1. ## [SOLVED] Projectiles....

A stone is projected from a point O on a cliff with a speed of 20 m/s at an angle of elevation of 30(degrees) . T seconds later the angle of depression of the stone from O is 45(degrees). Find the value of T .

i encountered this problem while solving M2 past exam quetions and i couldnt solve it... ... to make things worse no one in my class knows how to solve this problem . Pls hlp me cuz xam is in a few days. i will be very grateful...

2. I am including a diagram. I hope I am interpreting correctly.

We can use the horizontal and vertical component formulas.

horizontal: $\displaystyle x=(20cos(30))t$

vertical: $\displaystyle y=(20sin(30))t-\frac{1}{2}(9.8)t^{2}$

When the rock is level with the point it was thrown, then it's the point where y equals 0, we can find x at that time.

$\displaystyle 0=20sin(30)t-\frac{1}{2}(9.8)t^{2}$

Solving for t we find t=2.04 seconds to reach that point.

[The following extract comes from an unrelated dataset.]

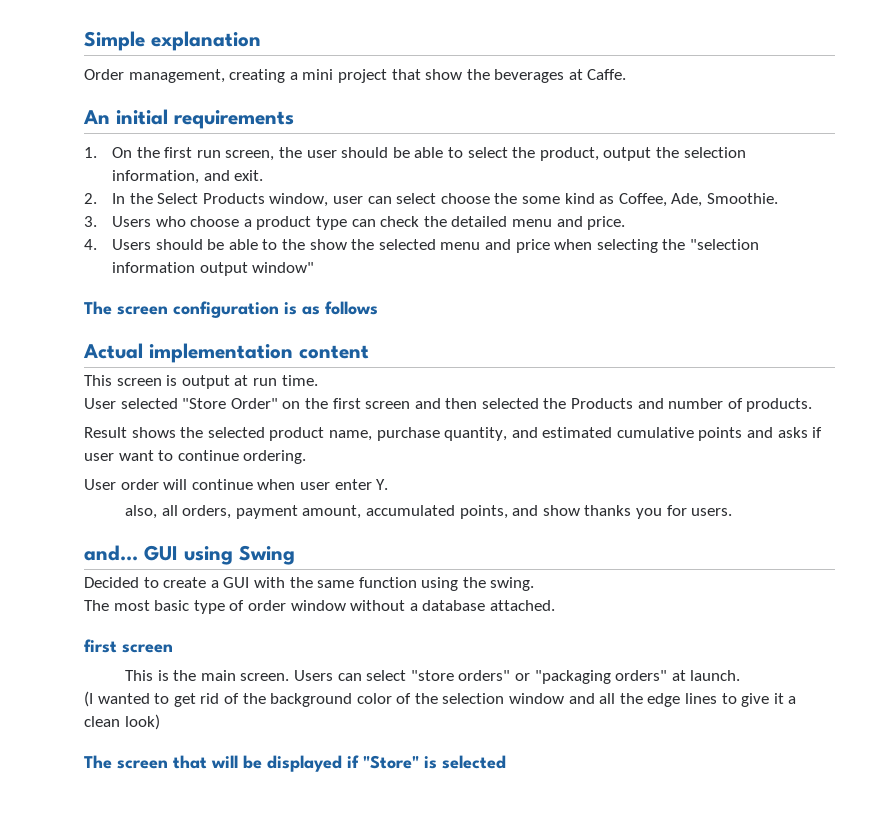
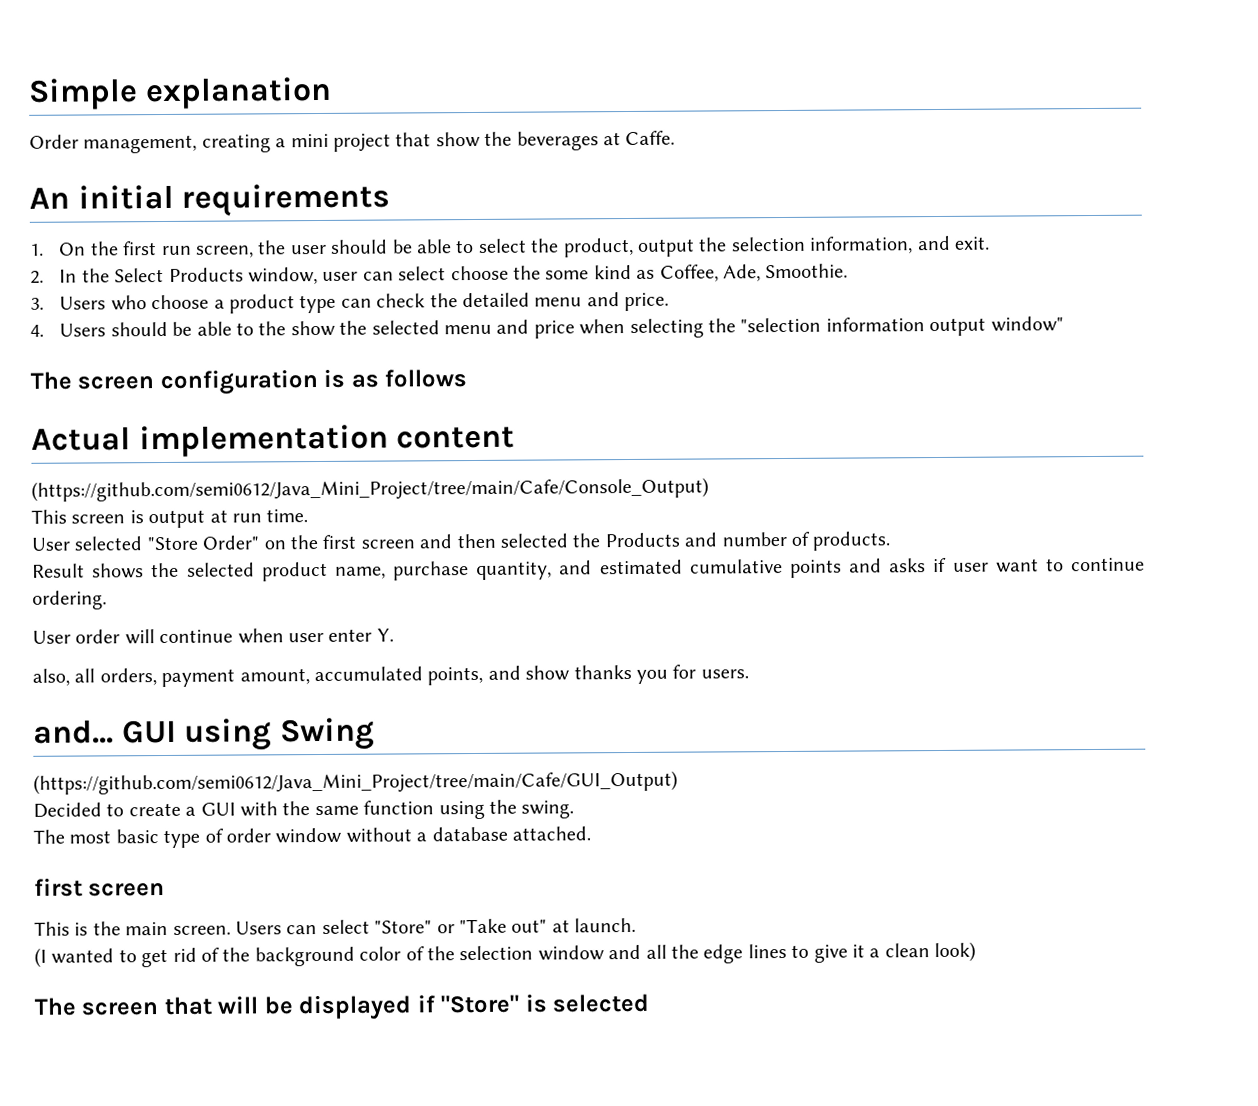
(369, 352) none -> [31,477,709,502] // (https://github.com/semi0612/Java_Mini_Project/tree/main/Cafe/Console_Output)
(295, 555) none -> [33,770,678,795] // (https://github.com/semi0612/Java_Mini_Project/tree/main/Cafe/GUI_Output)
[410,670,668,684] "store orders" or "packaging orders" -> [374,918,548,934] "Store" or "Take out"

That means it's x coordinate is $\displaystyle 20cos(30)(2.04)=35.35 \;\ m$

The stone is at (35.35,0) at 2.04 seconds.

Now, we have a triangle with angle 45 and side 35.35

So, the y component is the same, y=-35.35 feet

Plug this into the y component and solve for t.

$\displaystyle -35.35=20sin(30)t-\frac{1}{2}(9.8)t^{2}$

And we find t=3.89 seconds

Perhaps TopsQuark will check me out.

3. Hello, PFX!

A stone is projected from a point $\displaystyle O$ on a cliff with a speed of 20 m/s
at an angle of elevation of 30°.
t seconds later the angle of depression of the stone from $\displaystyle O$ is 45°.
Find the value of $\displaystyle t$.

The parametric equations for the position of the stone (relative to $\displaystyle O$) are:

. . $\displaystyle \begin{array}{ccccccc}x &=& (20\cos30^o)t & \Rightarrow & x &=& 10\sqrt{3} t \\ y &=& (20\sin30^o)t - 4.9t^2 & \Rightarrow & y &=& 10t - 4.9t^2 \end{array}$

Consider the position of the stone at time $\displaystyle t.$
Code:
         *
*   *
O* - - - +A
\    *:
\   :
\ :
*B

Since $\displaystyle \angle AOB = 45^o,\:\Delta OAB$ is an isosceles right triangle.
. . Hence: .$\displaystyle OA = AB$

This means: .$\displaystyle x \,=\,-y\quad\Rightarrow\quad (10\sqrt{3})t \;=\;-\left[10t - 4.9t^2\right]$

. . which simplfies to: .$\displaystyle 4.9t^2 - 10(1+\sqrt{3})t \:=\:0$

. . which factors: .$\displaystyle t\left[4.9t - 10(1+\sqrt{3})\right] \:=\:0$

. . and has roots: .$\displaystyle t = 0,\;\frac{10(1+\sqrt{3})}{4.9}$

Therefore: .$\displaystyle t \:\approx\:5.6$ seconds.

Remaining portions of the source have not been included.